Return all entries verbatim; skip any pictures.

[Data entries]
= = = = =

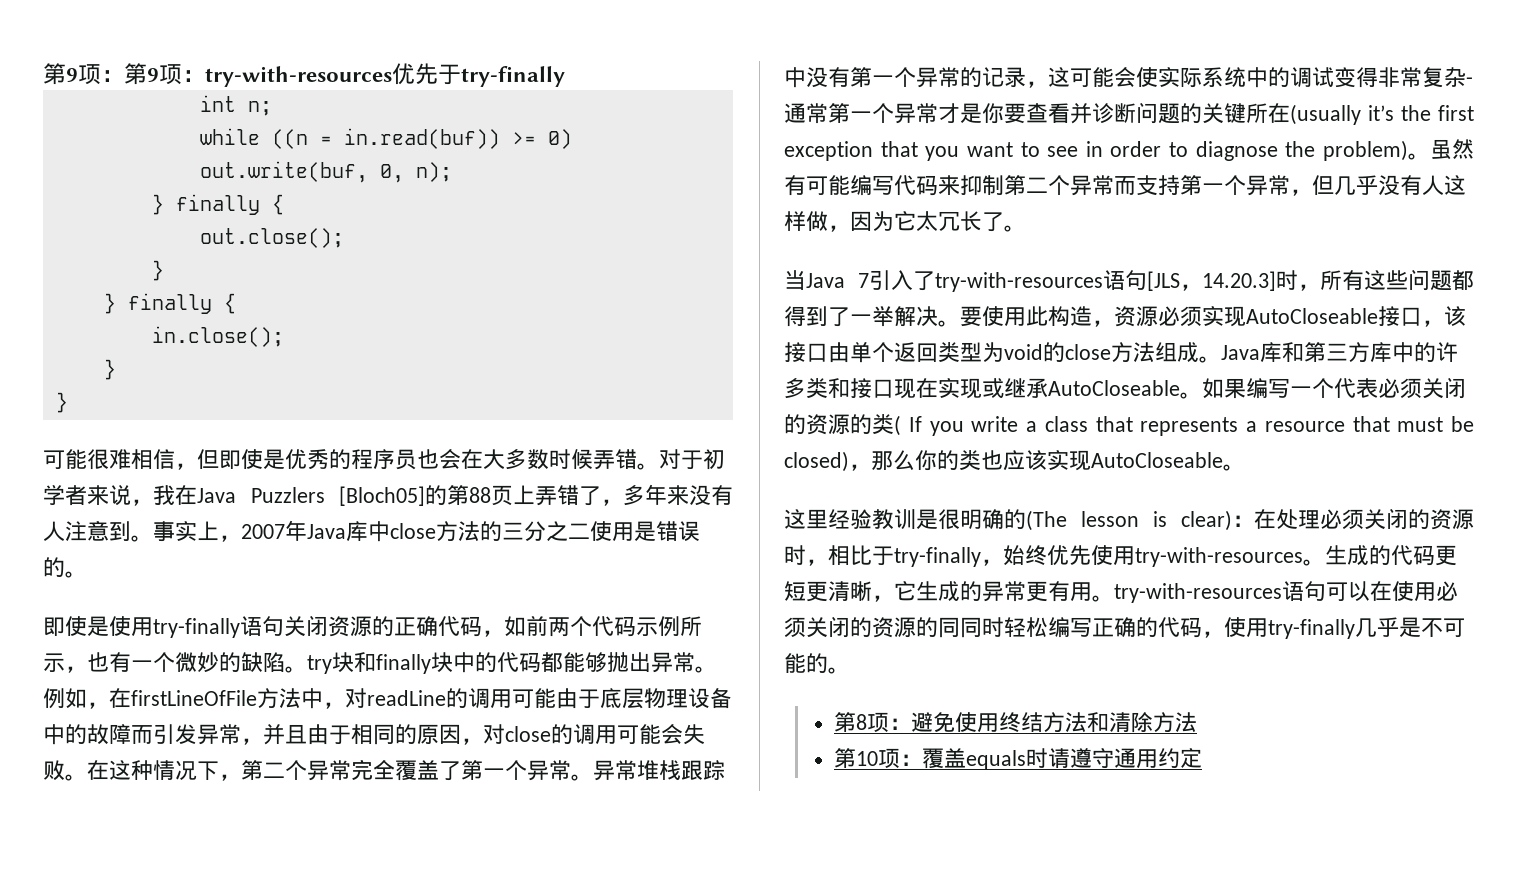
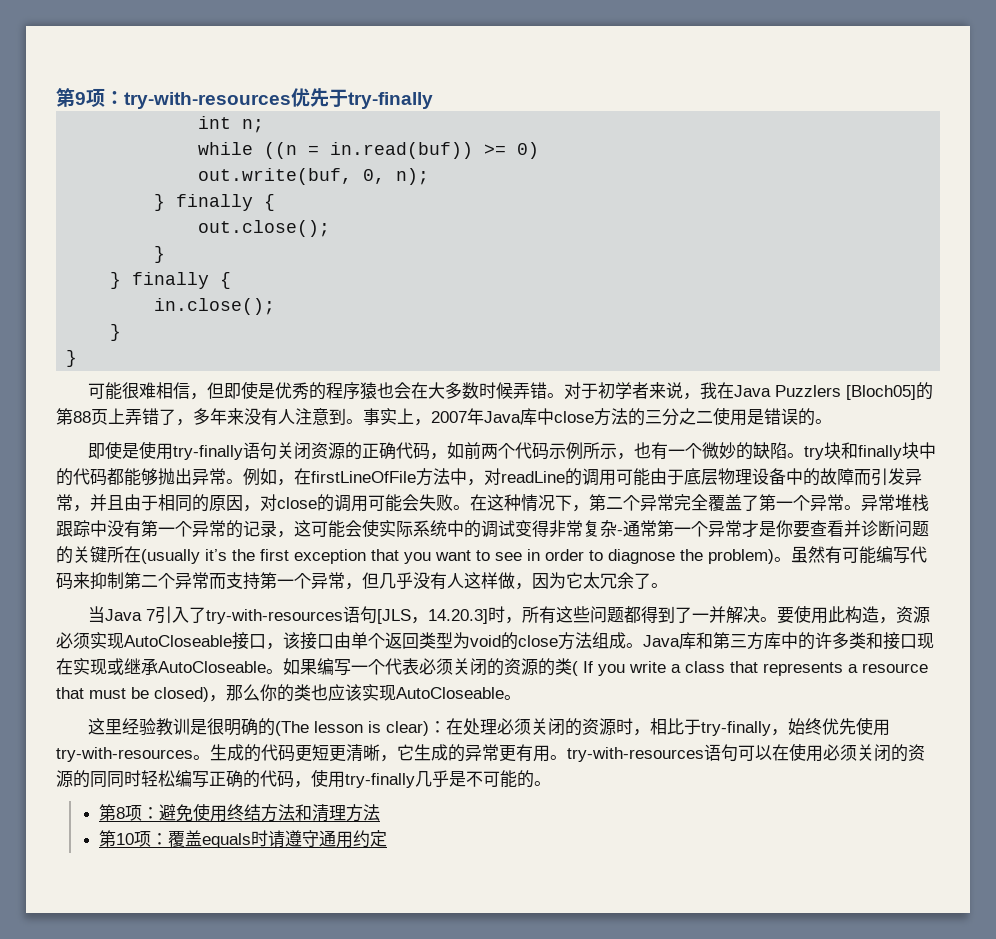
- 第9项：第9项：try-with-resources优先于try-finally
+ 第9项：try-with-resources优先于try-finally
- 可能很难相信，但即使是优秀的程序员也会在大多数时候弄错。
+ 可能很难相信，但即使是优秀的程序猿也会在大多数时候弄错。
- 虽然有可能编写代码来抑制第二个异常而支持第一个异常，但几乎没有人这样做，因为它太冗长了。
+ 虽然有可能编写代码来抑制第二个异常而支持第一个异常，但几乎没有人这样做，因为它太冗余了。
- 当Java 7引入了try-with-resources语句[JLS，14.20.3]时，所有这些问题都得到了一举解决。
+ 当Java 7引入了try-with-resources语句[JLS，14.20.3]时，所有这些问题都得到了一并解决。
- 第8项：避免使用终结方法和清除方法
+ 第8项：避免使用终结方法和清理方法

= = = = =

[Completed task]
- 第9项：第9项：try-with-resources优先于try-finally
+ 第9项：try-with-resources优先于try-finally
- 可能很难相信，但即使是优秀的程序员也会在大多数时候弄错。
+ 可能很难相信，但即使是优秀的程序猿也会在大多数时候弄错。
- 虽然有可能编写代码来抑制第二个异常而支持第一个异常，但几乎没有人这样做，因为它太冗长了。
+ 虽然有可能编写代码来抑制第二个异常而支持第一个异常，但几乎没有人这样做，因为它太冗余了。
- 当Java 7引入了try-with-resources语句[JLS，14.20.3]时，所有这些问题都得到了一举解决。
+ 当Java 7引入了try-with-resources语句[JLS，14.20.3]时，所有这些问题都得到了一并解决。
- 第8项：避免使用终结方法和清除方法
+ 第8项：避免使用终结方法和清理方法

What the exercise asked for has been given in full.